**Exercise instructions:** Repeat every entry word for word; omit all pictures.

**Entries shown:**
_____
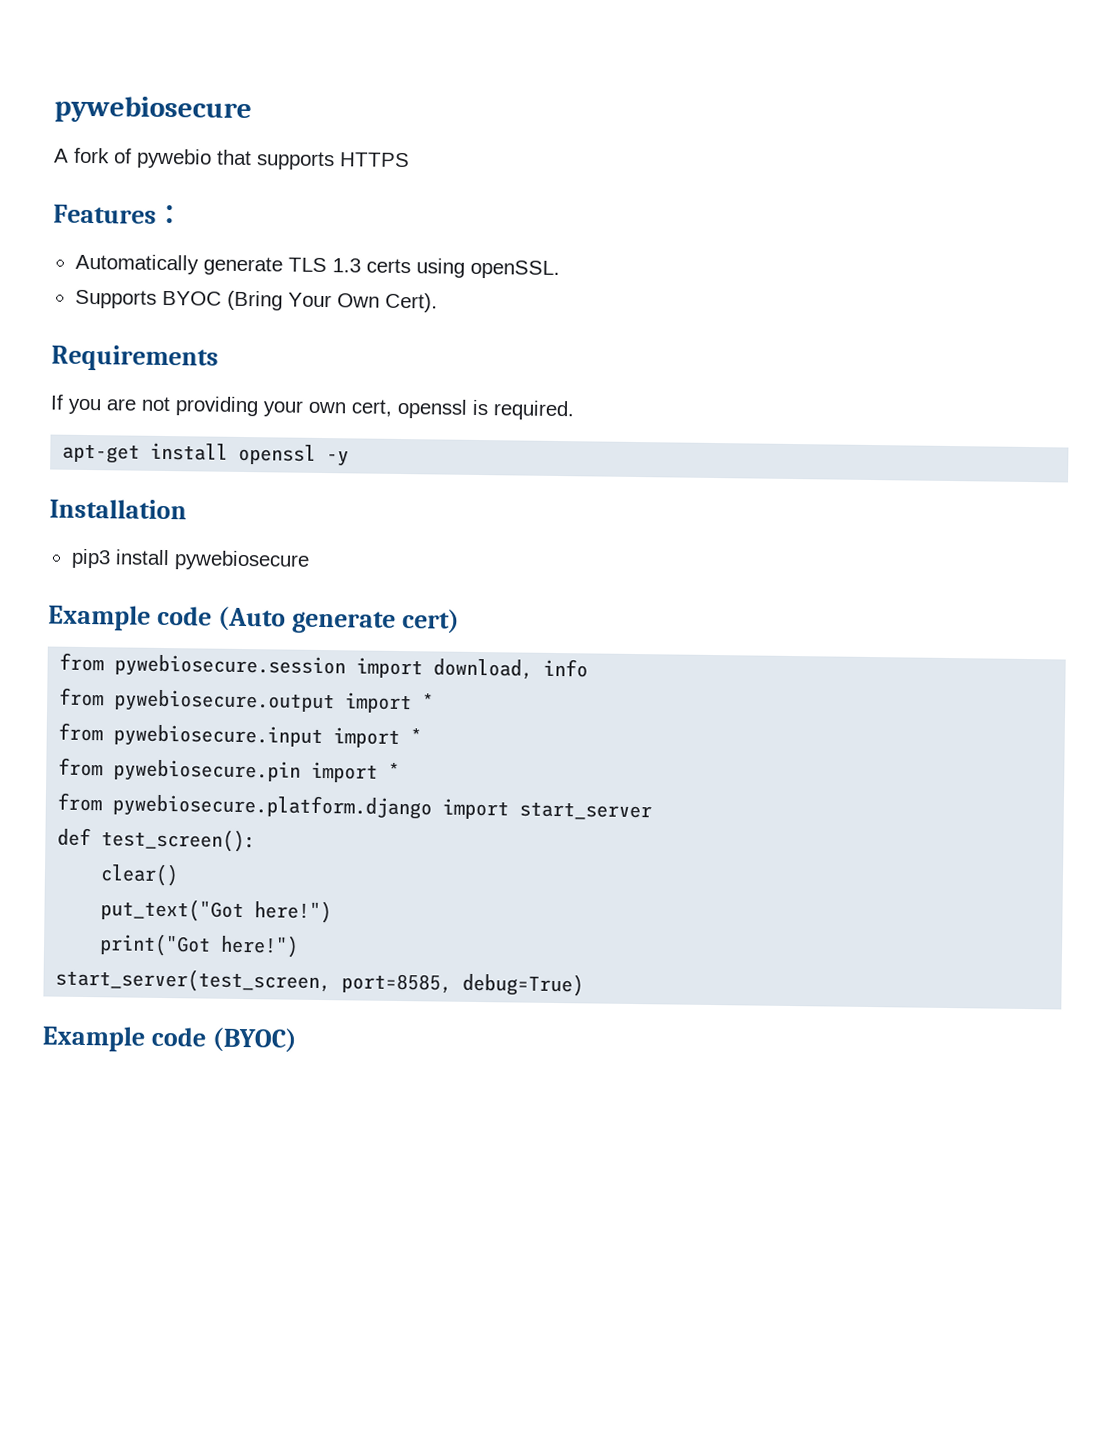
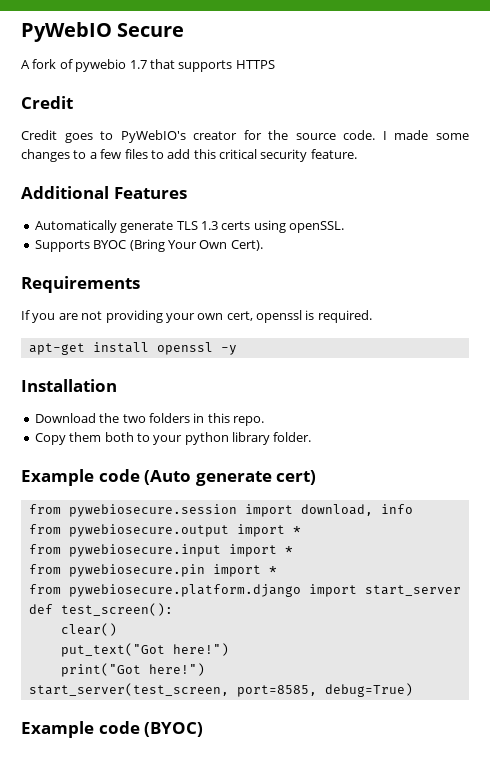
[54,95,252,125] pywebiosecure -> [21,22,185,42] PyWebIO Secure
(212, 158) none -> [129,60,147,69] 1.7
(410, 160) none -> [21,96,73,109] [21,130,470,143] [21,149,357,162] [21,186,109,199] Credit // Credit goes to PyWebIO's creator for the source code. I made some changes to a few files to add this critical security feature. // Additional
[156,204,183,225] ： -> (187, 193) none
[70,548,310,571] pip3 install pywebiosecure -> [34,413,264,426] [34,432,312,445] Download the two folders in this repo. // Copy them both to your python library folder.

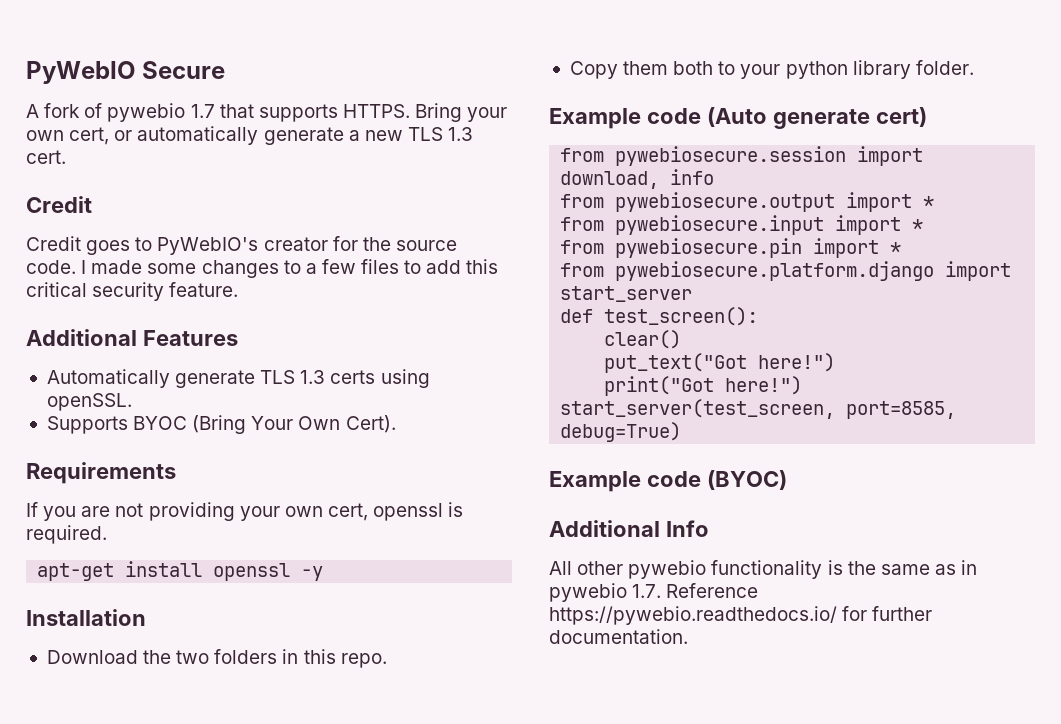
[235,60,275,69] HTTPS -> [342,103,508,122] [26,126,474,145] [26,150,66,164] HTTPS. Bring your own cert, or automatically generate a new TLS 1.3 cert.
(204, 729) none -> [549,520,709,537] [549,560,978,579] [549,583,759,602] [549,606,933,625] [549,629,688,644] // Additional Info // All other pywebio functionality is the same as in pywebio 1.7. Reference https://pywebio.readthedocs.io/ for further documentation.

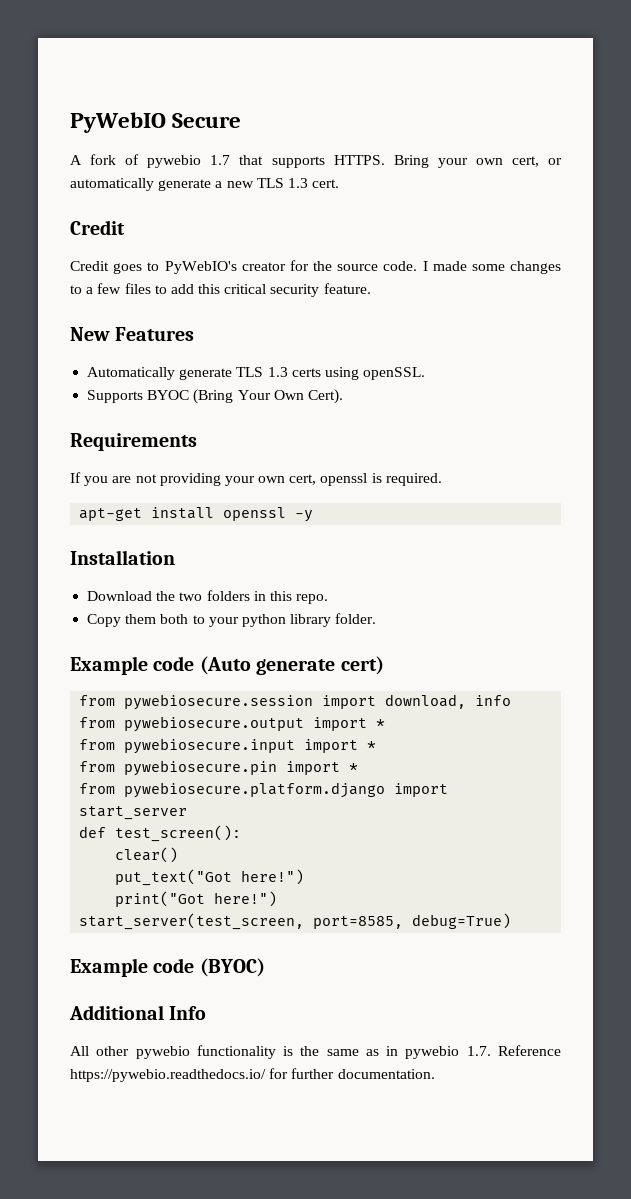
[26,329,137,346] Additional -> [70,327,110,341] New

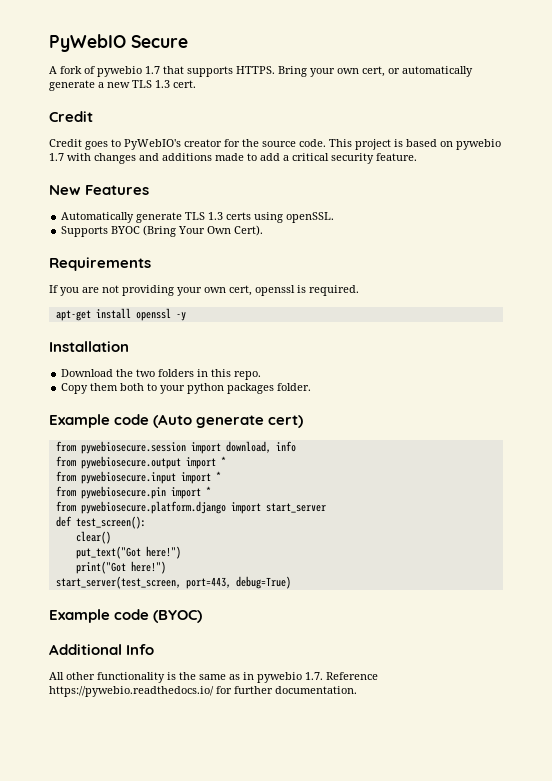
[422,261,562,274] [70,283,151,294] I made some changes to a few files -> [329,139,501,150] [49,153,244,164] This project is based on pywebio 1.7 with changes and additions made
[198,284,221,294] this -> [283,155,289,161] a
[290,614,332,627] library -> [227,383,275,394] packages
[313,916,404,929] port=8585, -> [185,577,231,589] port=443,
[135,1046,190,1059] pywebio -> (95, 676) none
_____
**Output of the task:**
[54,95,252,125] pywebiosecure -> [21,22,185,42] PyWebIO Secure
(212, 158) none -> [129,60,147,69] 1.7
(410, 160) none -> [21,96,73,109] [21,130,470,143] [21,149,357,162] [21,186,109,199] Credit // Credit goes to PyWebIO's creator for the source code. I made some changes to a few files to add this critical security feature. // Additional
[156,204,183,225] ： -> (187, 193) none
[70,548,310,571] pip3 install pywebiosecure -> [34,413,264,426] [34,432,312,445] Download the two folders in this repo. // Copy them both to your python library folder.

[235,60,275,69] HTTPS -> [342,103,508,122] [26,126,474,145] [26,150,66,164] HTTPS. Bring your own cert, or automatically generate a new TLS 1.3 cert.
(204, 729) none -> [549,520,709,537] [549,560,978,579] [549,583,759,602] [549,606,933,625] [549,629,688,644] // Additional Info // All other pywebio functionality is the same as in pywebio 1.7. Reference https://pywebio.readthedocs.io/ for further documentation.

[26,329,137,346] Additional -> [70,327,110,341] New

[422,261,562,274] [70,283,151,294] I made some changes to a few files -> [329,139,501,150] [49,153,244,164] This project is based on pywebio 1.7 with changes and additions made
[198,284,221,294] this -> [283,155,289,161] a
[290,614,332,627] library -> [227,383,275,394] packages
[313,916,404,929] port=8585, -> [185,577,231,589] port=443,
[135,1046,190,1059] pywebio -> (95, 676) none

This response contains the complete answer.